- _EXERCISE PROMPT_
Each line below that includes the word "beneficial" adds one to the count; give that count and nothing else.

- _DATA FOR THIS TASK_
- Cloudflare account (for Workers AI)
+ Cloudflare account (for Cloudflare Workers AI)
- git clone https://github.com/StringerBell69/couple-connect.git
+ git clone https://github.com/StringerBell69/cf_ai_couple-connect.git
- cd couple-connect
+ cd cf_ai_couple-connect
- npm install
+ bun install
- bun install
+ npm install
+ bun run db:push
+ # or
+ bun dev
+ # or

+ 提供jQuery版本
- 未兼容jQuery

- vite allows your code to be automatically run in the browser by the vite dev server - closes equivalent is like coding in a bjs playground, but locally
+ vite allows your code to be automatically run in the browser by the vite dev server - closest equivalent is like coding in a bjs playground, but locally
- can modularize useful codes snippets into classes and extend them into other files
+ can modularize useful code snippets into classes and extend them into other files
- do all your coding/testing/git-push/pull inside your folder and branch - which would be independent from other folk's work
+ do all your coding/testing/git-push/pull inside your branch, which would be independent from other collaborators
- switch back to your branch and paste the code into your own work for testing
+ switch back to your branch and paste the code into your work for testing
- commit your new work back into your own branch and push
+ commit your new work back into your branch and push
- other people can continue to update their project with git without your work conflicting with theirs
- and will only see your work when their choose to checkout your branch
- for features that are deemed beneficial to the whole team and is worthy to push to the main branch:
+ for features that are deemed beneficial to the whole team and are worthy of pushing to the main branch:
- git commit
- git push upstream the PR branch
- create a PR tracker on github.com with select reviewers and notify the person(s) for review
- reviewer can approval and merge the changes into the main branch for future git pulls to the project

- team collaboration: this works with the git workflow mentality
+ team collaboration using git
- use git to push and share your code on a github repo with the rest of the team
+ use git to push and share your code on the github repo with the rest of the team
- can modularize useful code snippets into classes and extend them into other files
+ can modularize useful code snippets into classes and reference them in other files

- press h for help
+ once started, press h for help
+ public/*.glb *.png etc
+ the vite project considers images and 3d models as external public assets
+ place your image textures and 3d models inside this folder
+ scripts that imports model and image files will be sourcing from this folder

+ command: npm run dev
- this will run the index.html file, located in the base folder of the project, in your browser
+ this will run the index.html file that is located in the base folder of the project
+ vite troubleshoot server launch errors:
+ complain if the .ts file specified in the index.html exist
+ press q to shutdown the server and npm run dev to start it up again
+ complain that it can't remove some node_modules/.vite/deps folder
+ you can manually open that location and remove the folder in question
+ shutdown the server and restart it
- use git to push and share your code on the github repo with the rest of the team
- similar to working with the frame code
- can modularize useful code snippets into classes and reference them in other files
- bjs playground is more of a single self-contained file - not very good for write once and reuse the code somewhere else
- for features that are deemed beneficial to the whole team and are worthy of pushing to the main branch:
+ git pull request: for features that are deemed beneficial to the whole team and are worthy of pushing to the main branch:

- _RESPONSE_
4